Powiedzieć, iż Manchester City od dwóch miesięcy jest w kryzysie, to nie powiedzieć nic. Od końca października drużyna Pepa Guardioli rozegrała 12 spotkań, z których wygrała zaledwie jedno, dwa zremisowała, a aż dziewięć przegrała. W tym czasie Manchester City odpadł z Pucharu Ligi Angielskiej, skomplikował sobie sytuację w fazie ligowej Ligi Mistrzów oraz spadł na siódme miejsce w tabeli Premier League.
REKLAMA
Zobacz wideo Kosecki o obrazkach w mediach z szatni piłkarskiej: To wszystko jest tak udawane i klejone
Pep Guardiola w wywiadach oraz na konferencjach prasowych wielokrotnie podkreślał, iż jego pracą jest wyciągnięcie drużyny z kryzysu, a jednocześnie utyskiwał na to, iż piłkarze wypadają mu z powodu różnych kontuzji i urazów.

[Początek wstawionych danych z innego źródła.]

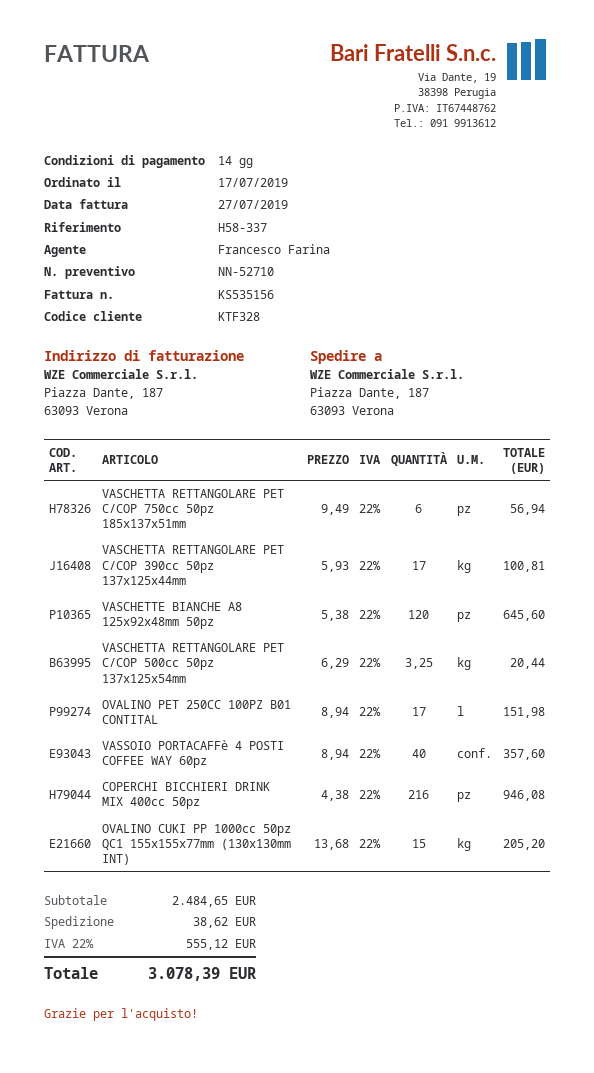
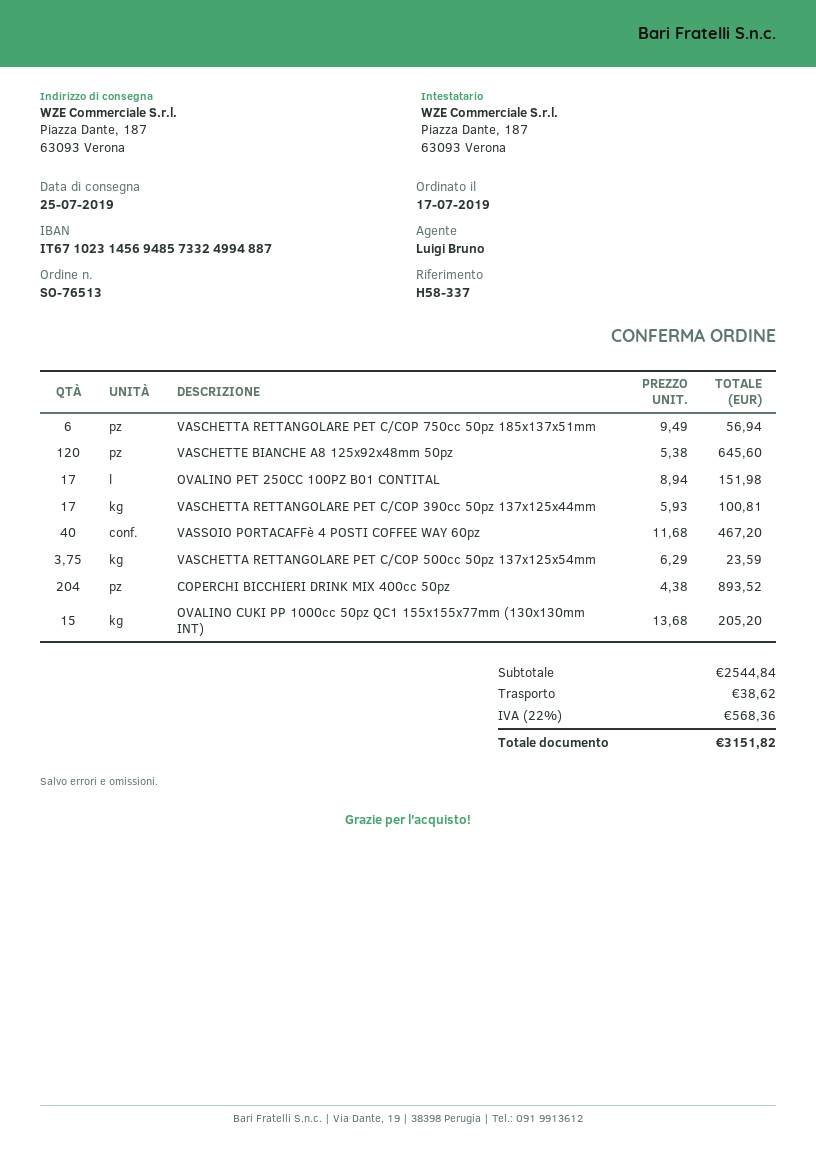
sales rep: Francesco Farina -> Luigi Bruno
VASCHETTA RETTANGOLARE PET C/COP 500cc 50pz 137x125x54mm: 3.25 x 6.29 = 20.44 -> 3.75 x 6.29 = 23.59
VASSOIO PORTACAFFè 4 POSTI COFFEE WAY 60pz: 40 x 8.94 = 357.60 -> 40 x 11.68 = 467.20
COPERCHI BICCHIERI DRINK MIX 400cc 50pz: 216 x 4.38 = 946.08 -> 204 x 4.38 = 893.52
subtotal: 2484.65 -> 2544.84
tax: 22% = 555.12 -> 22% = 568.36
total: 3078.39 -> 3151.82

Ekipa Guardioli w poprzednim sezonie wygrała Premier League czwarty raz z rzędu, co jest historycznym wynikiem. W obecnych rozgrywkach jednak bardzo mała prawdopodobne jest, żeby "Obywatele" sięgnęli po piąty mistrzowski tytuł z rzędu.

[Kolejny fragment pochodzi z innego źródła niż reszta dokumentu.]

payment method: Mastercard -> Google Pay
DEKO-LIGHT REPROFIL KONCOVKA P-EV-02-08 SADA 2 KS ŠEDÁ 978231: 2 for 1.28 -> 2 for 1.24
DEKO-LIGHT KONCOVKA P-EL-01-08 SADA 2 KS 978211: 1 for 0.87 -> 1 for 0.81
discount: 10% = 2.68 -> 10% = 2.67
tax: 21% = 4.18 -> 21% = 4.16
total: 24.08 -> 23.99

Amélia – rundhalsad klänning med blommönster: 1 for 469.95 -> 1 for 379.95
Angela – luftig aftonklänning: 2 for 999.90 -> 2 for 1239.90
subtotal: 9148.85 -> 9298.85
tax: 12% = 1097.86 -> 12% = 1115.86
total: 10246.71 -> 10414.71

Pep Guardiola wprost o awansie Manchesteru City do Ligi Mistrzów
Na konferencji prasowej przed meczem z Evertonem Pep Guardiola przyznał, iż jego drużyna musi skupić się na tym, żeby awansować do Ligi Mistrzów następnym sezonie. - Gdy mówiłem o tym wcześniej, to ludzie się śmiali. Mówili, iż "awans do Ligi Mistrzów nie jest wielkim sukcesem" - powiedział.

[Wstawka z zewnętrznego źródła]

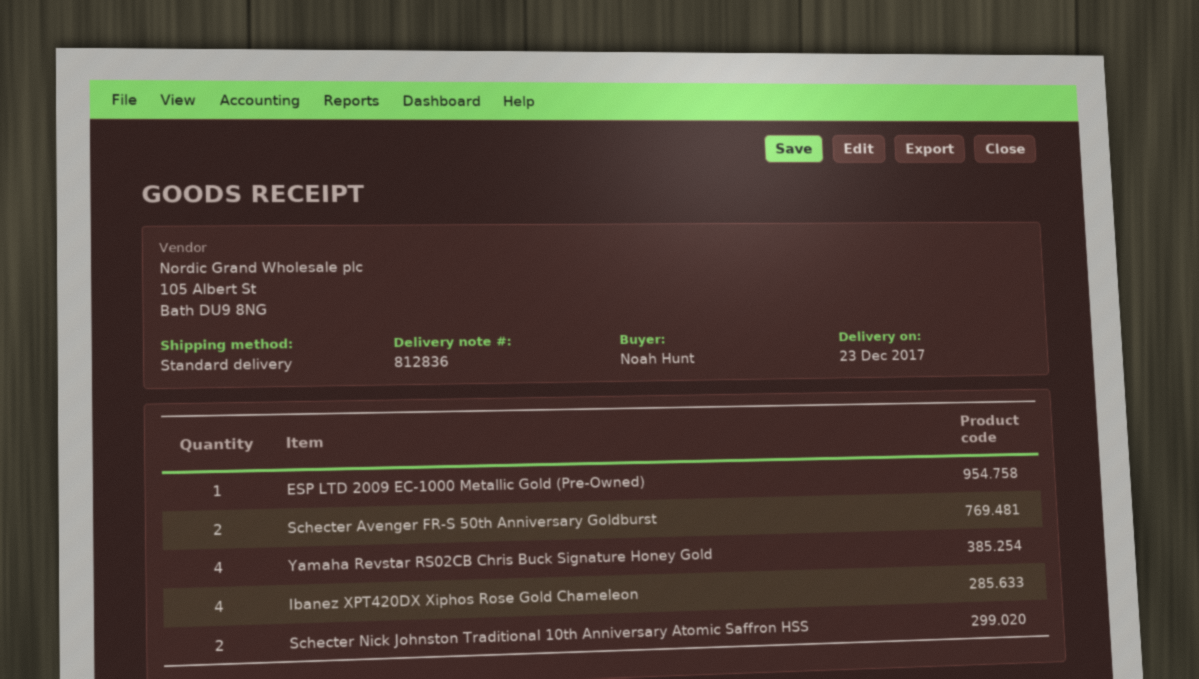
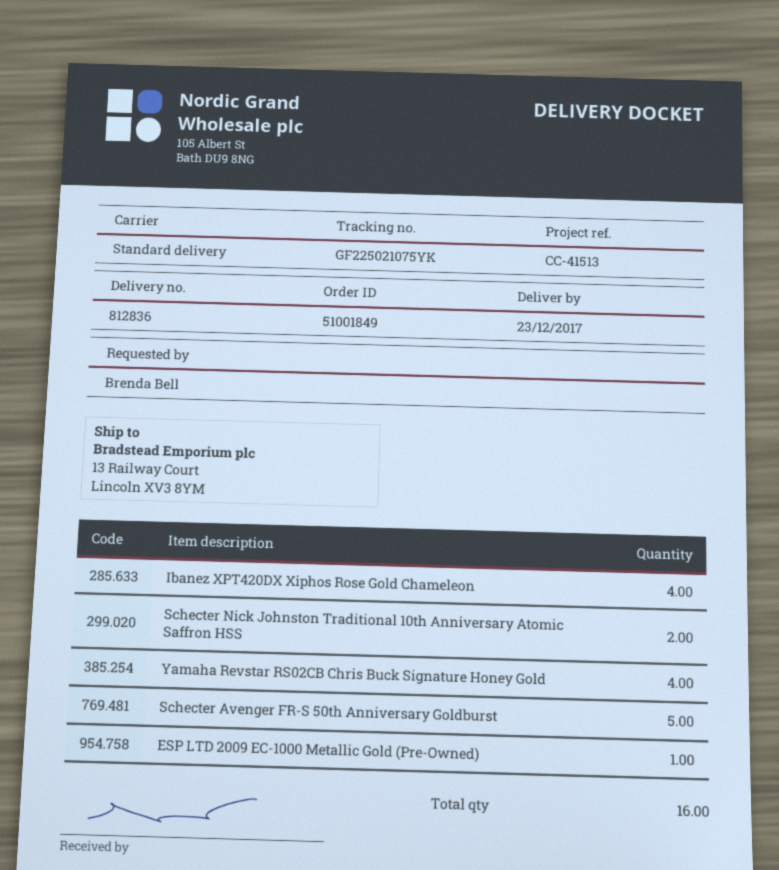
ordered by: Noah Hunt -> Brenda Bell
Schecter Avenger FR-S 50th Anniversary Goldburst: 2 -> 5

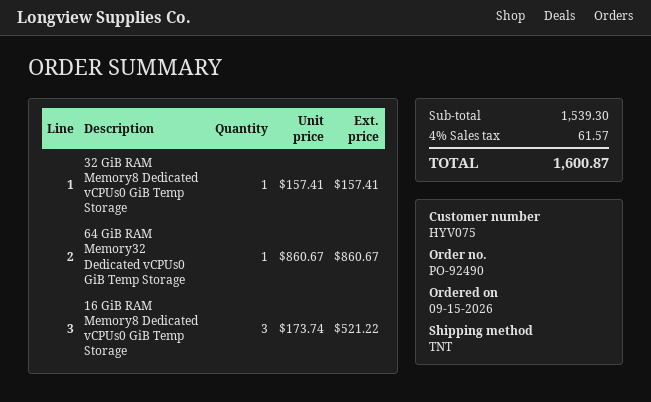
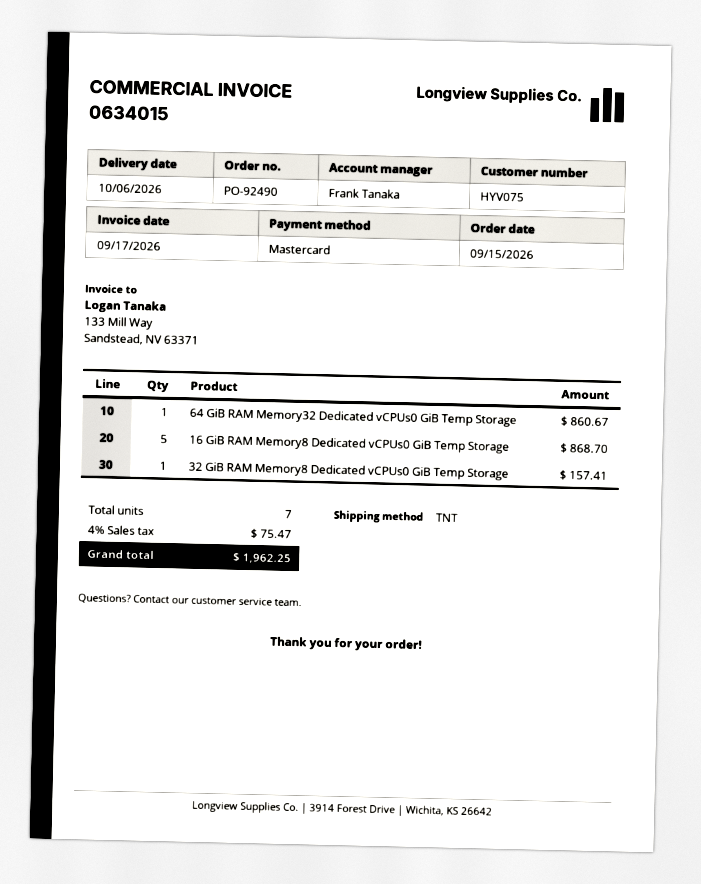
16 GiB RAM Memory8 Dedicated vCPUs0 GiB Temp Storage: 3 for 521.22 -> 5 for 868.70
tax: 4% = 61.57 -> 4% = 75.47
total: 1600.87 -> 1962.25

- Ale ja wiem, iż jest, bo tak się dzieje z klubami w tym kraju. Dominowali przez wiele lat, a potem równie długo nie byli w stanie awansować do Ligi Mistrzów. Jedyną drużyną, która w ostatnich latach była w Lidze Mistrzów, był Manchester City - podkreślił, nawiązując do sytuacji m.in. Manchesteru United czy Arsenalu.
Zobacz też: "Trzęsienie ziemi w Europie". Media ogłaszają ws. Manchesteru City
- Teraz oczywiście, iż jesteśmy w niebezpieczeństwie. Zdecydowanie - powiedział o potencjalnym braku awansu do Ligi Mistrzów. - jeżeli nie awansujemy, to dlatego, iż na to nie zasługujemy, ponieważ nie byliśmy przygotowani i mieliśmy wiele problemów, których nie rozwiązaliśmy - podsumował.
w tej chwili Manchester City zajmuje siódme miejsce w tabeli Premier League i ma 27 punktów na koncie. Do czwartego miejsca, które daje awans, traci cztery punkty. Kolejny mecz mistrzowie Anglii rozegrają w czwartkowe popołudnie o 13:30 u siebie z Evertonem.